Very astute and pretty spot on. NBS is overblown. Even among regular users, only about 8% of those on opioids become addicted if they do not have a history of addiction. Taken properly under a doctor's care and that chance is even lower. I'm not the biggest advocate of daily use, there are other things to consider, but people should not be afraid to use them when they need them. The mental and physical problems incurred from long term pain can be much worse than taking the pill. It causes anxiety and panic disorder, weakened immune system, weakened cardio system, pain sufferers are much less likely to get exercise and stay in good shape. I could go on and on.And about the anti depressants, you can throw every single one of those studies in the garbage, they all need to be re-done to have any credibility. Over 50% of all these studies on anti depressants were thrown out by the drug companies/ research centers because they showed bad results. That taints the whole pool as positive studies were cherry picked. There was a big thing about this in the New York Times a couple of weeks ago if you don't know what I'm talking about.Don't forget, it is rare, but there is also seratonin syndrome. I get it and it is absolutely terrible. And anti-depressants kill your boner, I mean sex drive.
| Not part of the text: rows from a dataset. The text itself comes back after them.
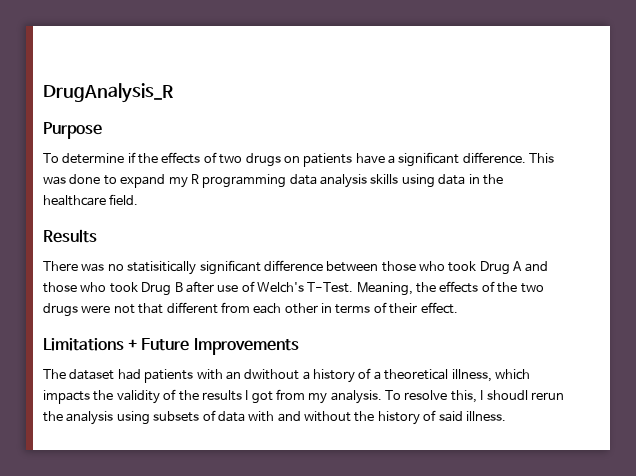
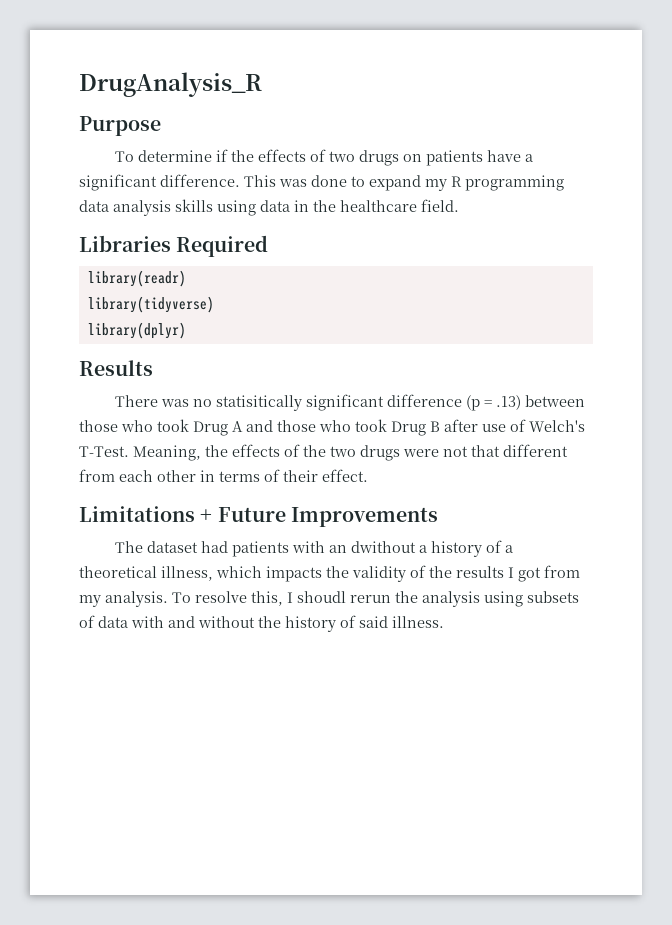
+ Libraries Required
+ library(readr)
+ library(tidyverse)
+ library(dplyr)
- There was no statisitically significant difference between those who took Drug A and those who took Drug B after use of Welch's T-Test.
+ There was no statisitically significant difference (p = .13) between those who took Drug A and those who took Drug B after use of Welch's T-Test.

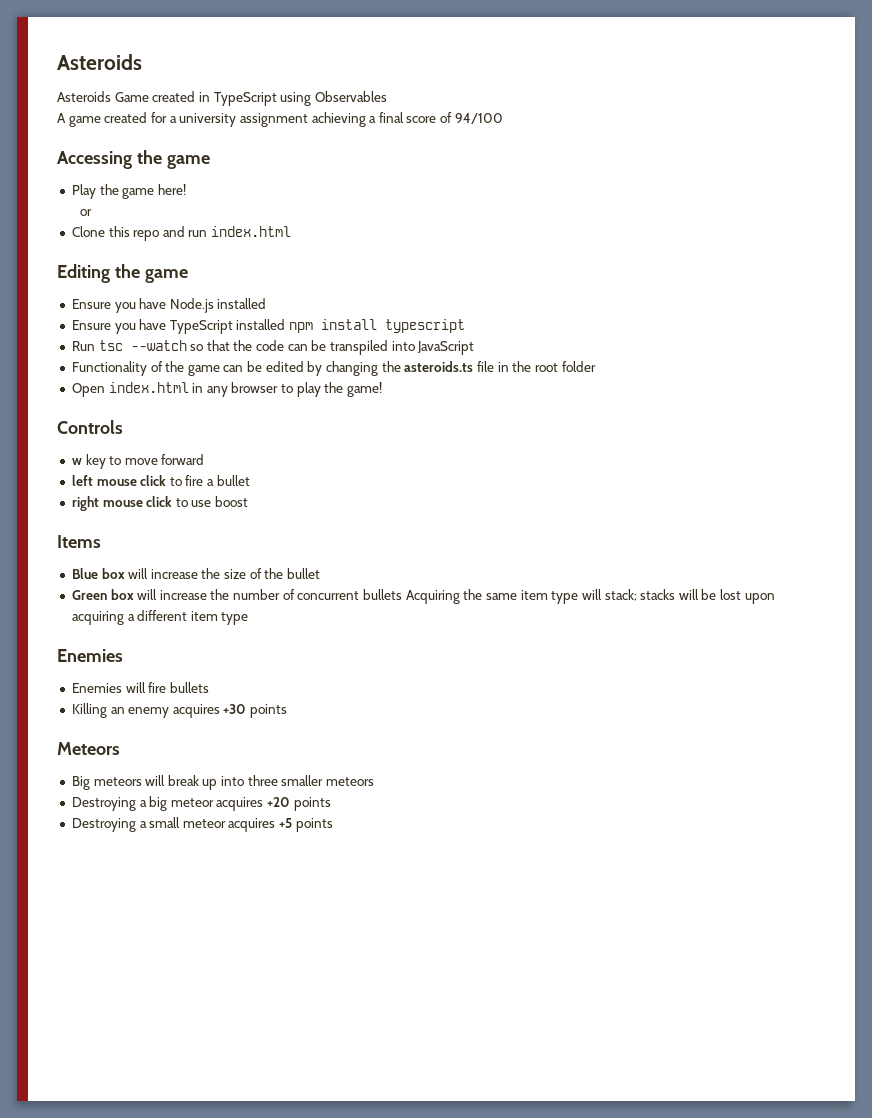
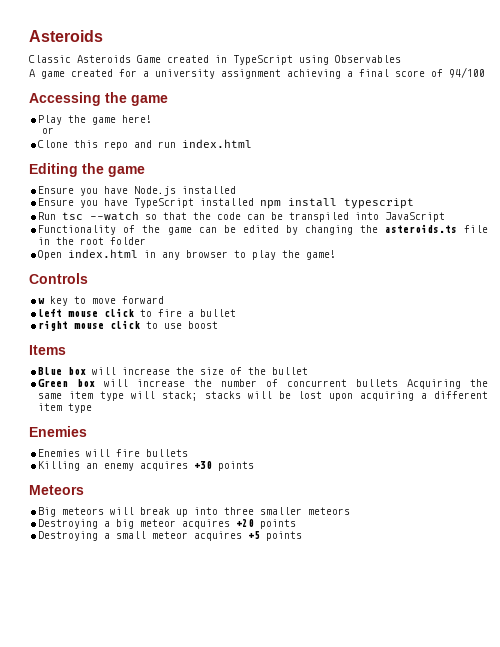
- Asteroids Game created in TypeScript using Observables
+ Classic Asteroids Game created in TypeScript using Observables

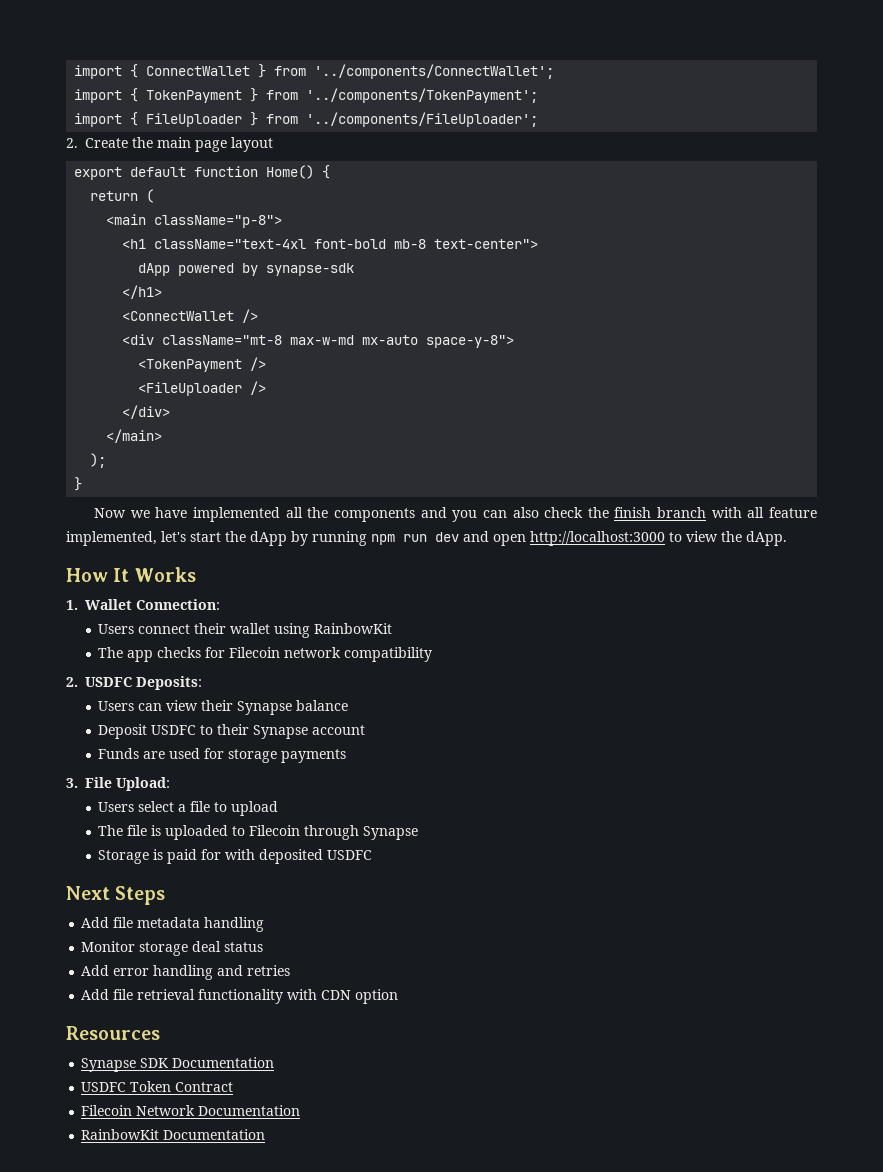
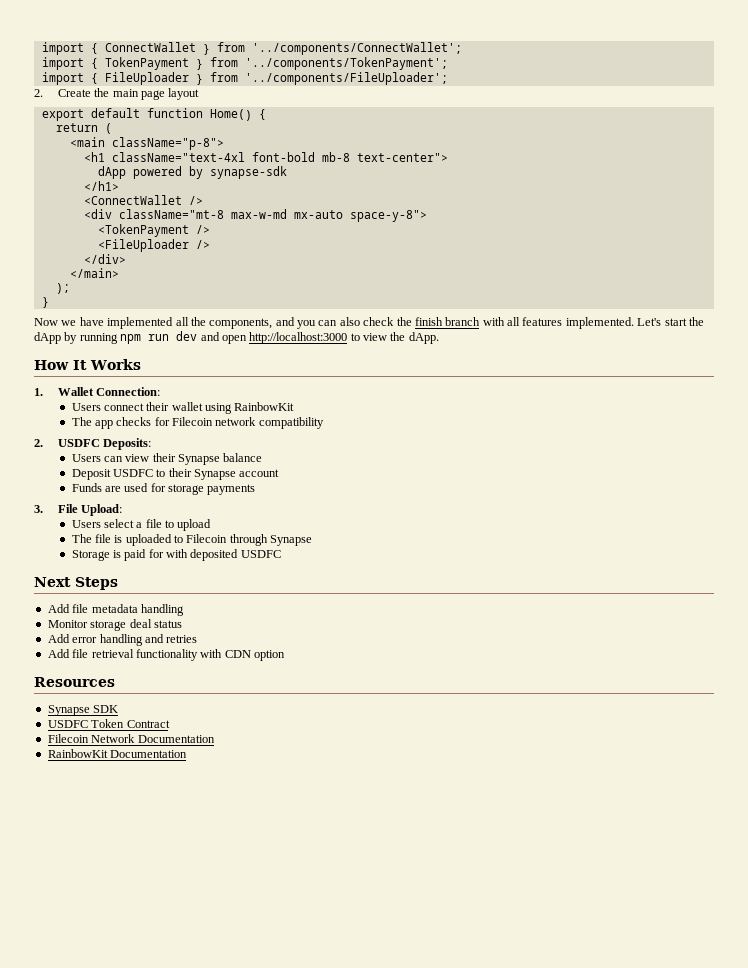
- Now we have implemented all the components and you can also check the finish branch with all feature implemented, let's start the dApp by running npm run dev and open http://localhost:3000 to view the dApp.
+ Now we have implemented all the components, and you can also check the finish branch with all features implemented. Let's start the dApp by running npm run dev and open http://localhost:3000 to view the dApp.
- Synapse SDK Documentation
+ Synapse SDK

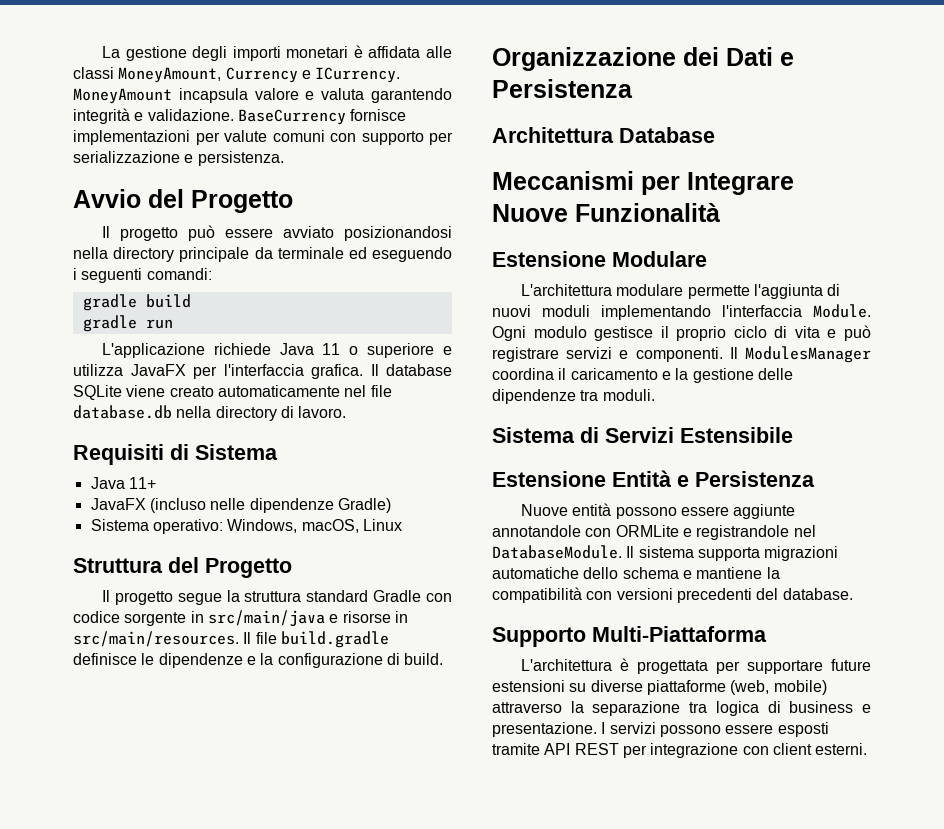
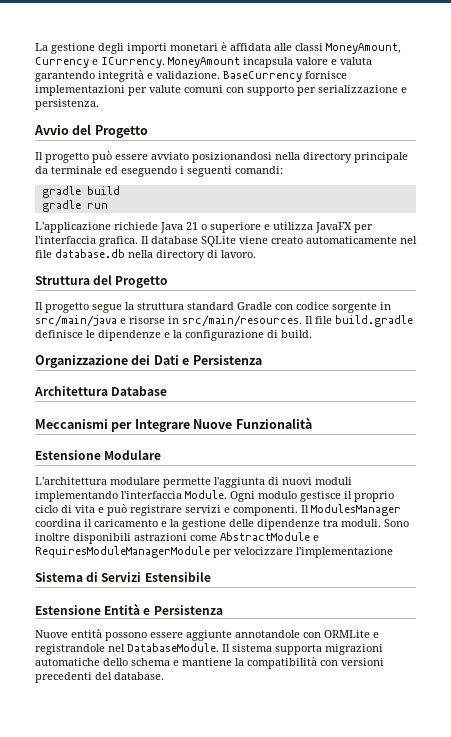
- L'applicazione richiede Java 11 o superiore e utilizza JavaFX per l'interfaccia grafica.
+ L'applicazione richiede Java 21 o superiore e utilizza JavaFX per l'interfaccia grafica.
- Requisiti di Sistema
- Java 11+
- JavaFX (incluso nelle dipendenze Gradle)
- Sistema operativo: Windows, macOS, Linux
+ Sono inoltre disponibili astrazioni come AbstractModule e RequiresModuleManagerModule per velocizzare l'implementazione
- Supporto Multi-Piattaforma
- L'architettura è progettata per supportare future estensioni su diverse piattaforme (web, mobile) attraverso la separazione tra logica di business e presentazione. I servizi possono essere esposti tramite API REST per integrazione con client esterni.

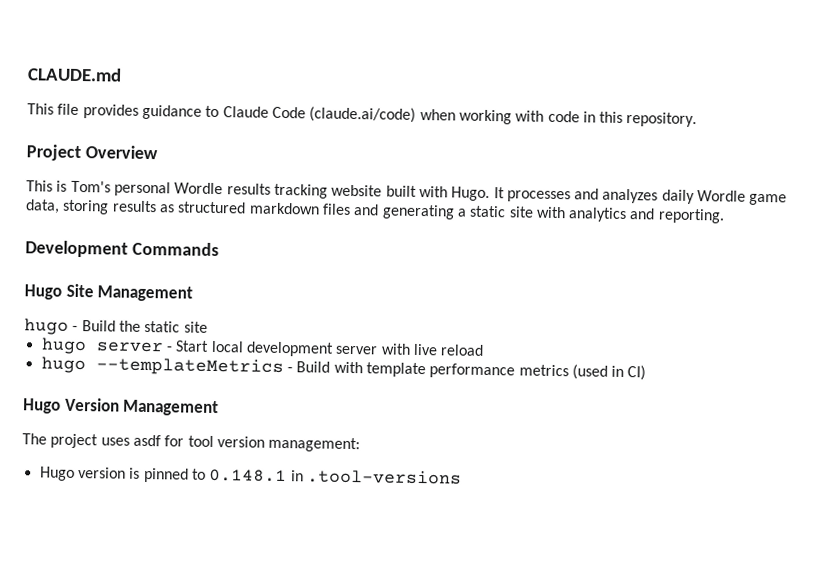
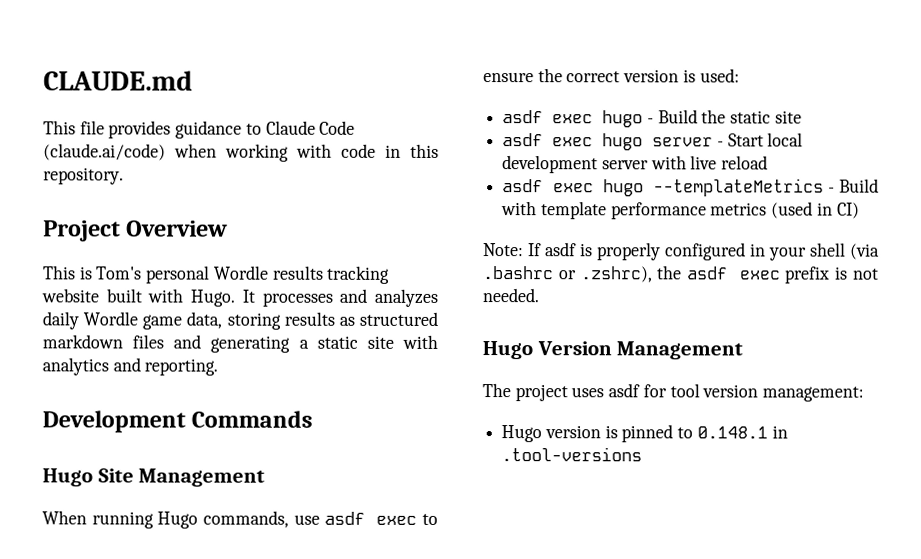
- hugo - Build the static site
+ When running Hugo commands, use asdf exec to ensure the correct version is used:
+ asdf exec hugo - Build the static site
- hugo server - Start local development server with live reload
+ asdf exec hugo server - Start local development server with live reload
- hugo --templateMetrics - Build with template performance metrics (used in CI)
+ asdf exec hugo --templateMetrics - Build with template performance metrics (used in CI)
+ Note: If asdf is properly configured in your shell (via .bashrc or .zshrc), the asdf exec prefix is not needed.

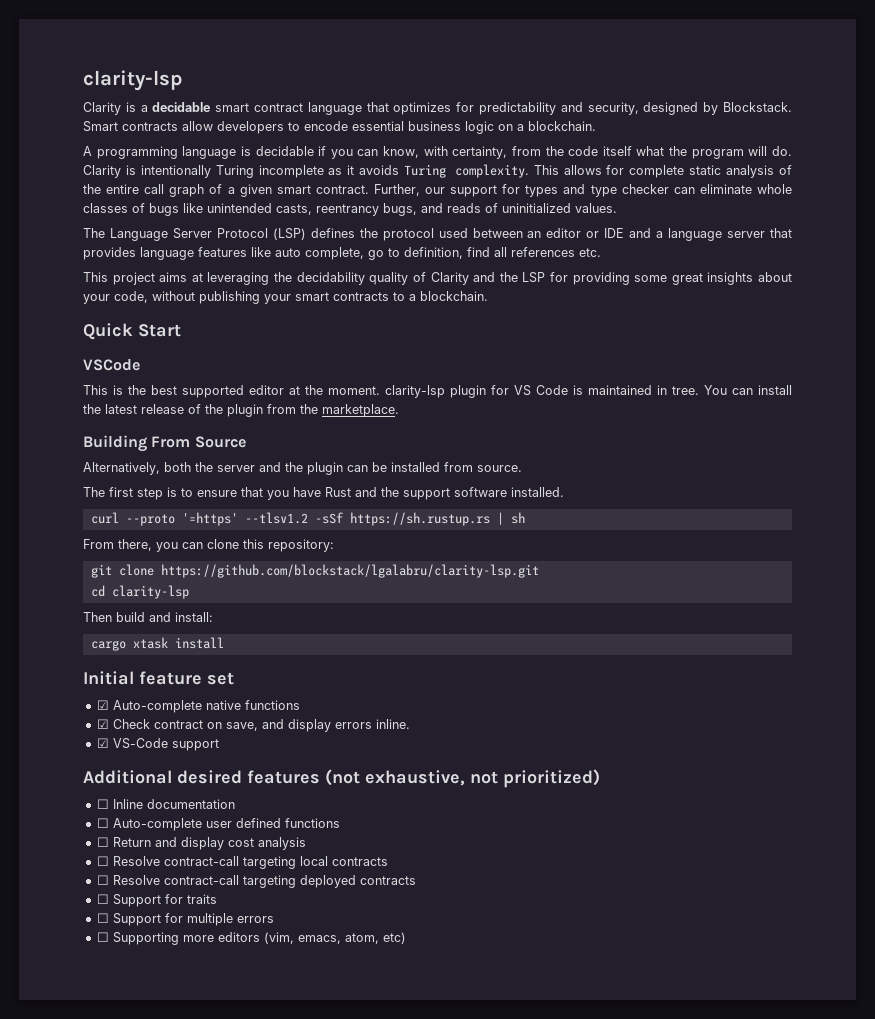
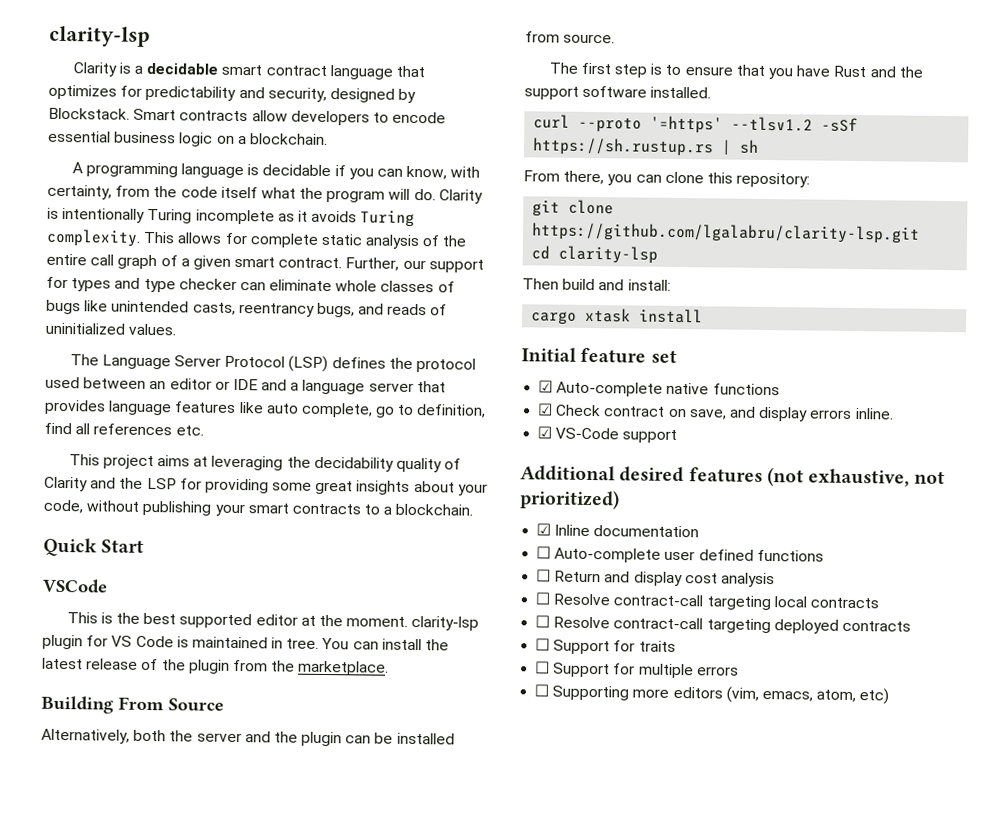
- git clone https://github.com/blockstack/lgalabru/clarity-lsp.git
+ git clone https://github.com/lgalabru/clarity-lsp.git
- ☐ Inline documentation
+ ☑ Inline documentation

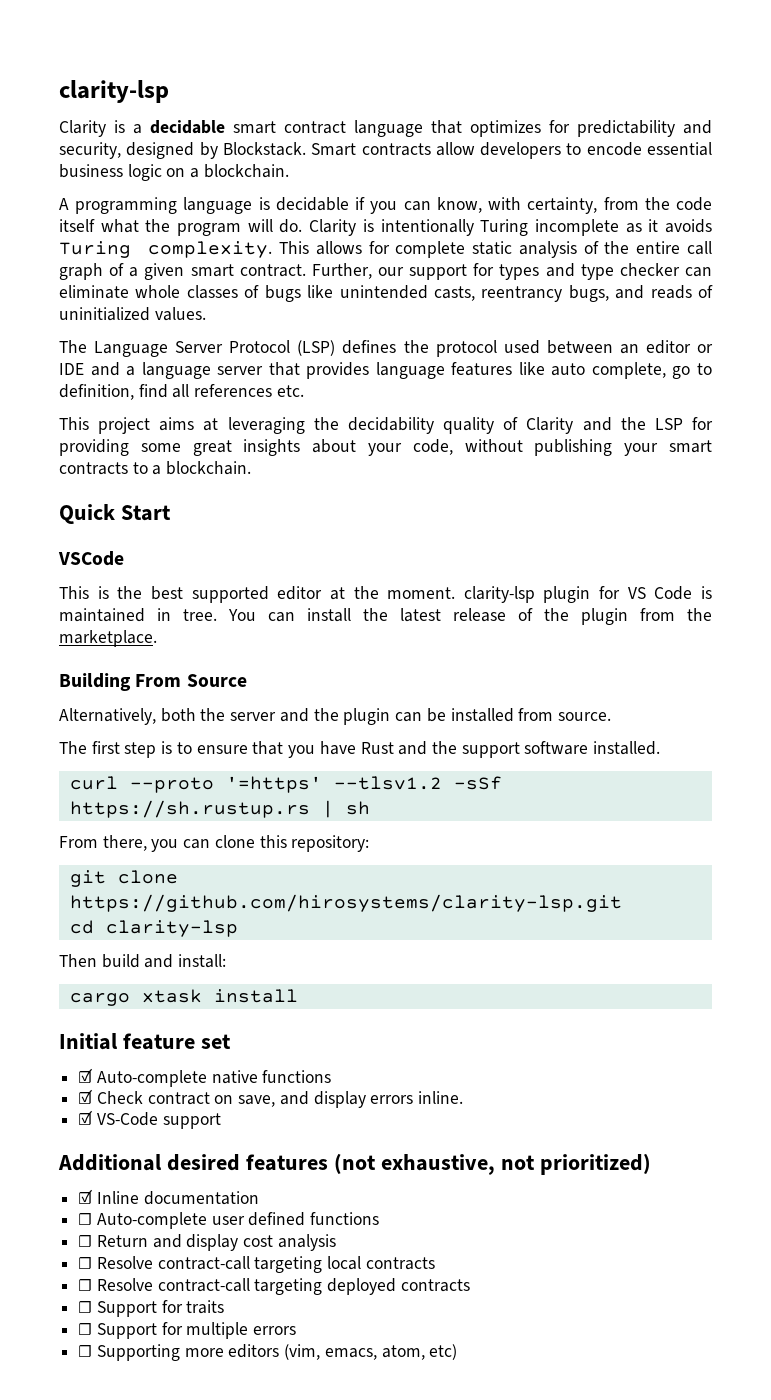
- git clone https://github.com/lgalabru/clarity-lsp.git
+ git clone https://github.com/hirosystems/clarity-lsp.git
That can cause another slew of problems, especially in long term relationships.I'm not saying NBS doesn't occur or isn't real, but its incidence is much lower than some would lead you to believe. And it is fully curable. It's not something you'll have for life if you do get it, it is reversable. Opiods have a much longer track record of usage than many other options available. I prefer the known vs. the unknown. I would consider anti-depressants to be almost completely unknown now as we've found out that all the research pertaining to them is absolute ####.


----------



## GilmoreGirl (Feb 26, 2017)

This is an old post but I thought I would chime in to share some personal experience.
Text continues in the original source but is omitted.